Modern PCs may feature a number of power saving technologies and increasingly efficient parts, but a typical system could still easily consume well over 200 Watts running at full steam, or more than 150 Watts even when idle – and that doesn’t even include the display.

Since most work computers are powered-up for at least one third of every day, their power consumption can represent a significant portion of your electricity bill. This of course can seriously add up if you’re running over longer periods of time or operating multiple PCs. The heat generated by PCs also means more work for air conditioning systems, which in turn results in bigger bills.

PCs which consume less power and generate lower heat are of course the answer, but there’s no need for us to abandon high-performance desktops and switch to environmentally-friendly laptops. Believe it or not, by switching one component in your desktop PC, you could potentially save power and generate less heat and noise without any compromise in performance. That component is your power supply, and in this article I’ll show you how spending around $100 USD saved me over 10% in direct power consumption, while also generating less heat and noise.

Like all PC components, the more you know about power supplies, the better equipped you’ll be when choosing the right model for your system. The most obvious specification to consider is the rating in Watts, but that’s about as far as many buyers look. In marketing terms, a 500 Watt power supply may seem better than a 350 Watt model, but dig a little deeper and you’ll see why this single figure doesn’t tell the whole story.

A PC power supply has to convert mains AC into a variety of DC outputs. A modern unit will deliver three main DC outputs – or rails – at +12v, +5v and +3.3v. In addition there’ll be a -12v and +5VSB rail, the latter allowing a PC to come out of standby.

The total output of a power supply will be divided between these rails, but in different ratios depending on the quality of the unit in question. In a modern PC the processor and graphics card both consume 12v, which, as the hungriest components, makes the +12v rail in a power supply the most important.

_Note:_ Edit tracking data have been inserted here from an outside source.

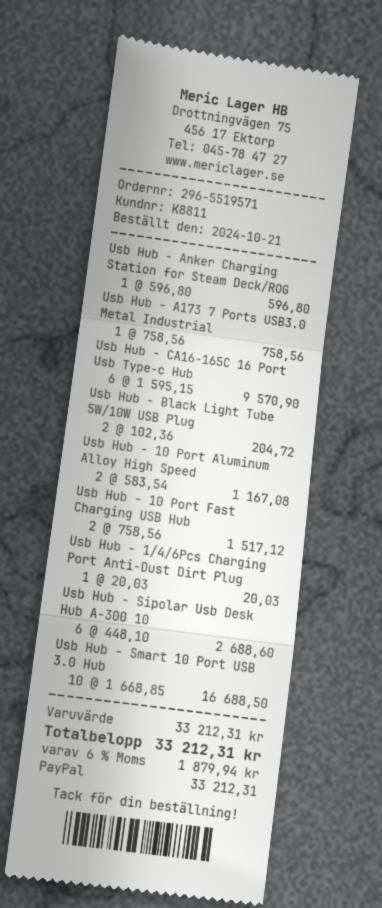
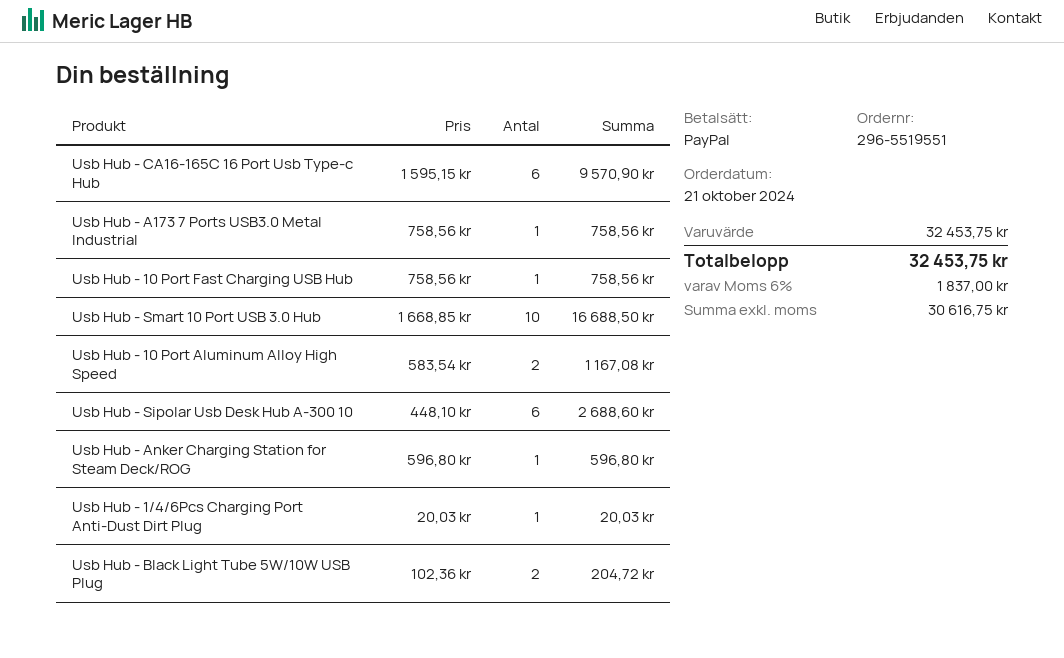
order number: 296-5519571 -> 296-5519551
Usb Hub - 10 Port Fast Charging USB Hub: 2 x 758.56 = 1517.12 -> 1 x 758.56 = 758.56
subtotal: 33212.31 -> 32453.75
tax: 6% = 1879.94 -> 6% = 1837.00
total: 33212.31 -> 32453.75

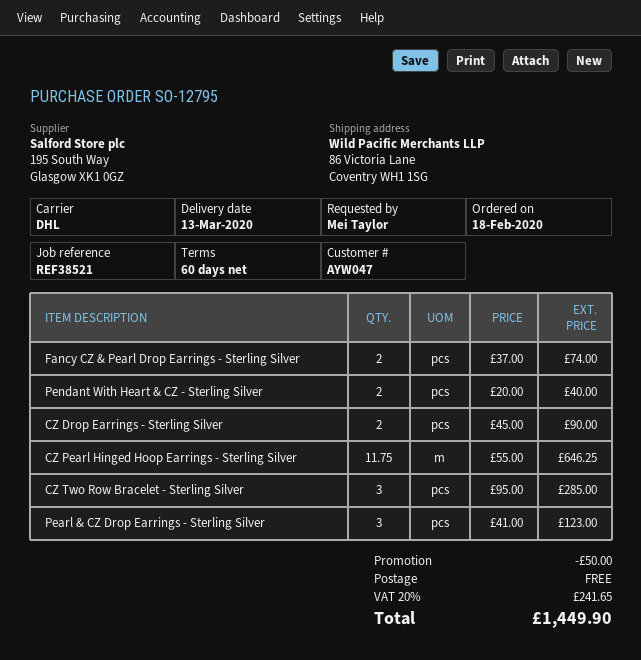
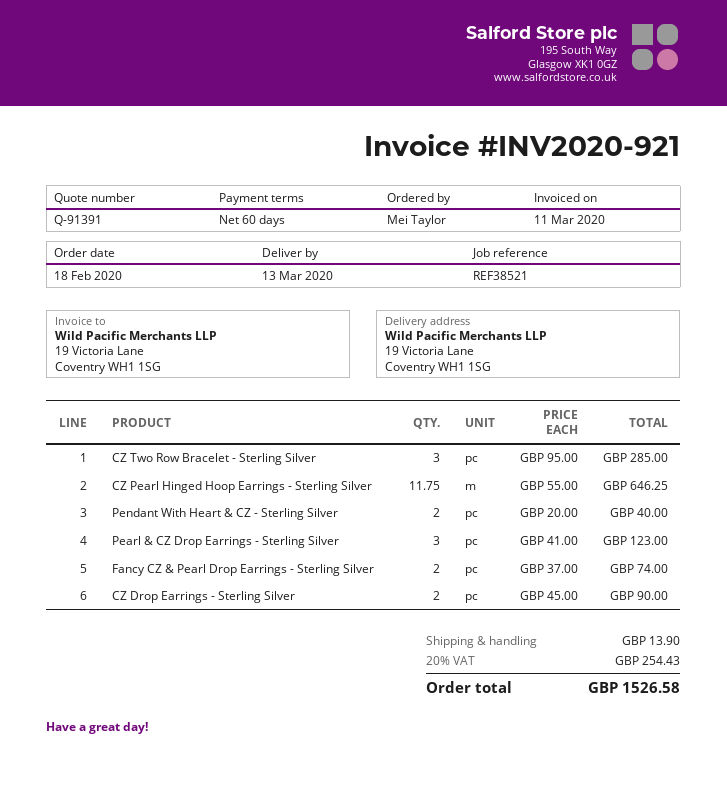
ship to: 86 Victoria Lane, Coventry WH1 1SG -> 19 Victoria Lane, Coventry WH1 1SG
discount: 50.00 -> none
shipping: 0.00 -> 13.90
tax: 20% = 241.65 -> 20% = 254.43
total: 1449.90 -> 1526.58

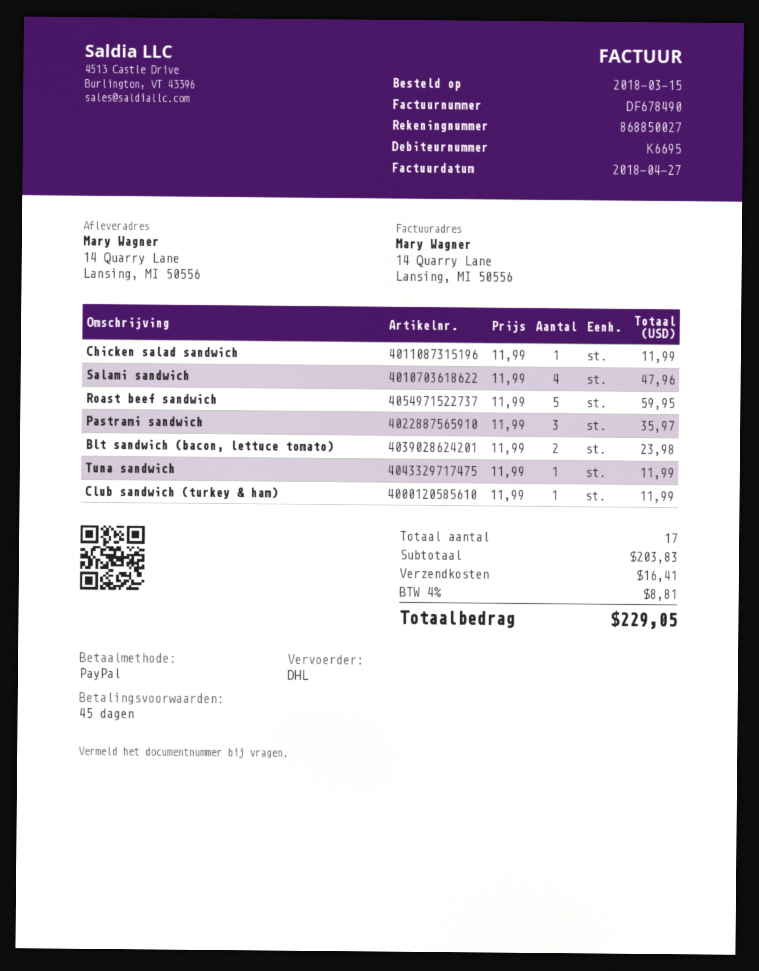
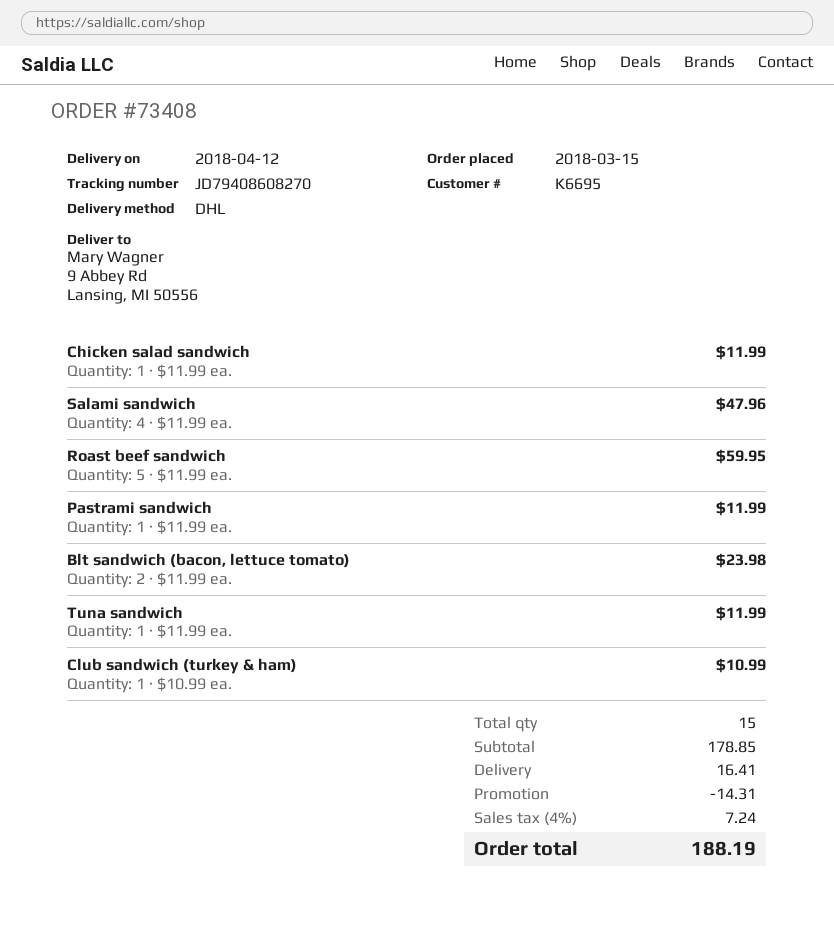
ship to: 14 Quarry Lane, Lansing, MI 50556 -> 9 Abbey Rd, Lansing, MI 50556
Pastrami sandwich: 3 x 11.99 = 35.97 -> 1 x 11.99 = 11.99
Club sandwich (turkey & ham): 1 x 11.99 = 11.99 -> 1 x 10.99 = 10.99
total quantity: 17 -> 15
subtotal: 203.83 -> 178.85
discount: none -> 14.31
tax: 4% = 8.81 -> 4% = 7.24
total: 229.05 -> 188.19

So you should be looking for a power supply which delivers the lion’s share of its output on the +12v rail, but lesser models may not. Check the label on the side of a power supply to see the breakdown in Amps.

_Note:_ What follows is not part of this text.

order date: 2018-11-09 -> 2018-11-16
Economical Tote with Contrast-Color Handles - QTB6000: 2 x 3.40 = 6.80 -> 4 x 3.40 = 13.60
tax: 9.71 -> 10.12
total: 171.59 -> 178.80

Avoid power supplies which deliver more Amps to their +3.3v and +5v rails than they do to the +12v rail. This is an easy way to boost the total Wattage figure for marketing purposes, while neglecting the critical +12v rail. Ideally, the amount of Watts a power supply can deliver to the +12v rail should be around three quarters or more of its total power rating. To find out, simply multiply the number of Amps for the +12v rail by 12 and see how many Watts you end up with.

It’s also important to check the conditions under which the manufacturer’s quoted figures have been taken. Many budget models quote ratings at ambient room temperatures or those within the PC case, but the power supply itself will normally be running much hotter. Power supplies don’t perform as well at higher temperatures, so beware of figures taken at around 25 degrees Celsius and instead look for ones under more typical conditions like 50 degrees.

So how many Watts do you really need? A number of online calculators will provide an estimate given the specifications of your system and your desire to overclock; try Outer Vision’s Extreme calculator.

It’s also recommended to comfortably over-specify your power supply, not just to accommodate hungrier components in the future, but also because power supplies run at their most efficient when delivering considerably less than their maximum output. This in turn means lower power bills, and cooler PCs with less waste as heat.

If a typical modern PC consumes around 200 Watts under a hefty load, then it would seem reasonable to couple it with something like a 250 Watt power supply. That would give you enough power under load, with a little spare on top.

Unfortunately such a configuration would actually be very inefficient, consuming more power than necessary while also running hot, requiring potentially noisy cooling; indeed unless it was a high quality unit, it may not even deliver sufficient juice on the required rails to reliably power the system in the first place.

Most decent PC power supplies actually perform at their most efficient when delivering roughly half their rated output, so if your components typically draw around 200 Watts, then you’d ideally be coupling them with a power supply rated at 400 Watts or maybe higher still if you planned on upgrading in the future.

The important thing to remember is a power supply won’t constantly consume electricity at its maximum rating. It will only deliver the amount of power the PC requires at any given time, so even something as hefty as a 1000 Watt supply may only draw a fifth of that in normal operation.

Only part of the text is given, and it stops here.